• [Work order]: For the records below, tally the lines that contain "keep" and give only that number.

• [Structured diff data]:
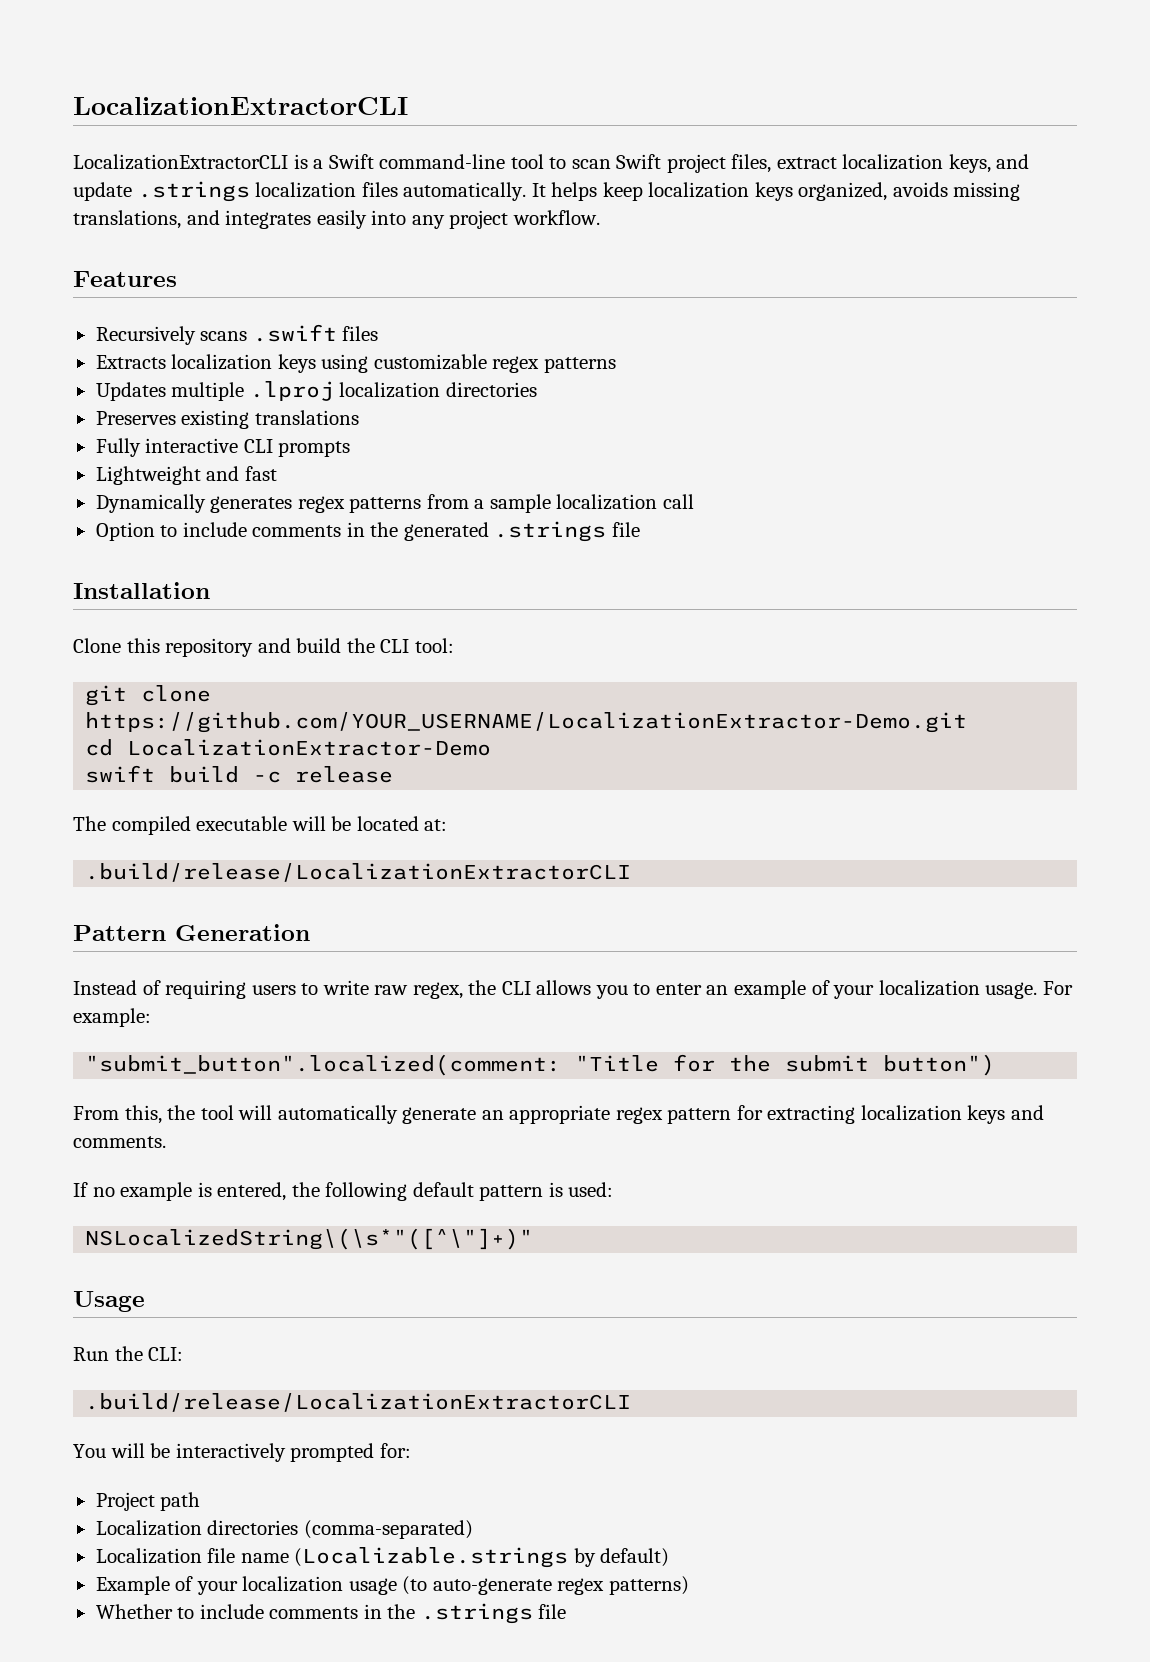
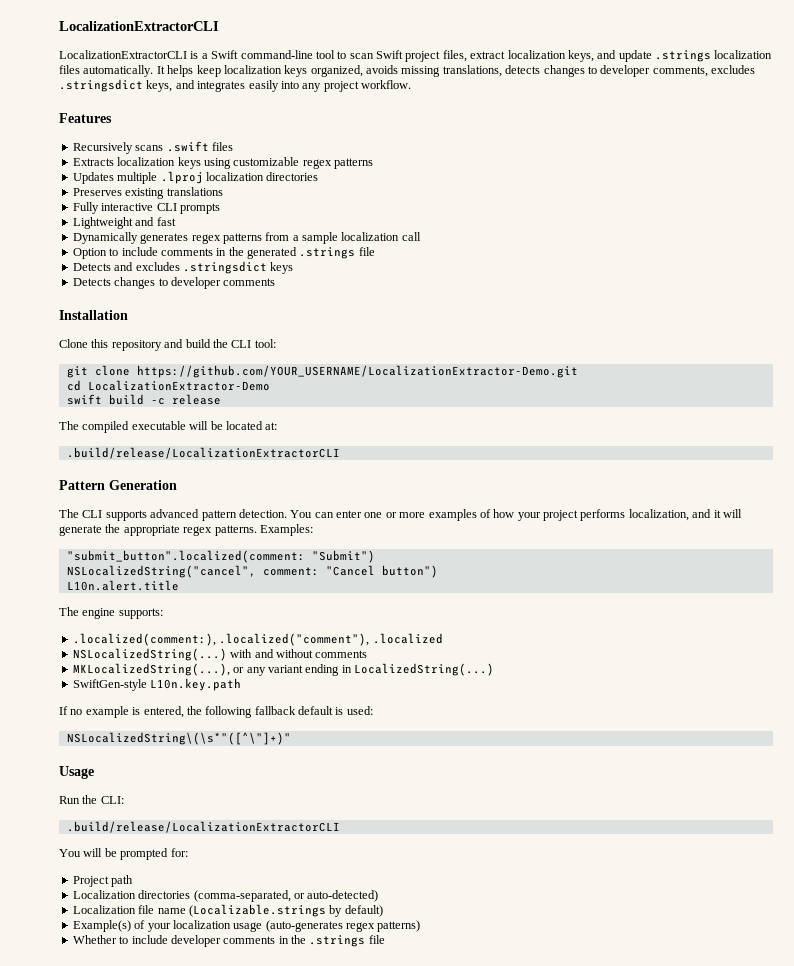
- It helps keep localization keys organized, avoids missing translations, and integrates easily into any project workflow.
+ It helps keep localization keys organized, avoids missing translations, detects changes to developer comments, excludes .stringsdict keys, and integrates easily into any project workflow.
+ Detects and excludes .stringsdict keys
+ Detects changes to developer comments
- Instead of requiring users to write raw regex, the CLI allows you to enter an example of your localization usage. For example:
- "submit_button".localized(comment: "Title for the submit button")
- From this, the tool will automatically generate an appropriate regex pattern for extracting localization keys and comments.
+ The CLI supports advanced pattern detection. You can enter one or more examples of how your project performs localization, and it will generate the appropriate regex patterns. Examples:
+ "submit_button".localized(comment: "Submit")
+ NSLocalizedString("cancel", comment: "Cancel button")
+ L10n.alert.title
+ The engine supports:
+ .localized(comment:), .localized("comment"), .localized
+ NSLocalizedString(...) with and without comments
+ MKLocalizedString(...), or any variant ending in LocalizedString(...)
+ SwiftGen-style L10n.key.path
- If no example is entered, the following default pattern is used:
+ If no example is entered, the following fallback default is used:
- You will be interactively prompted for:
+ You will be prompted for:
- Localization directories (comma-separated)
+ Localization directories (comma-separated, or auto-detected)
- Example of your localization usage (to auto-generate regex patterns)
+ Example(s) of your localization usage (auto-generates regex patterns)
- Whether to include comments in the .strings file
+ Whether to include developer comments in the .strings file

• [Completed task]: 2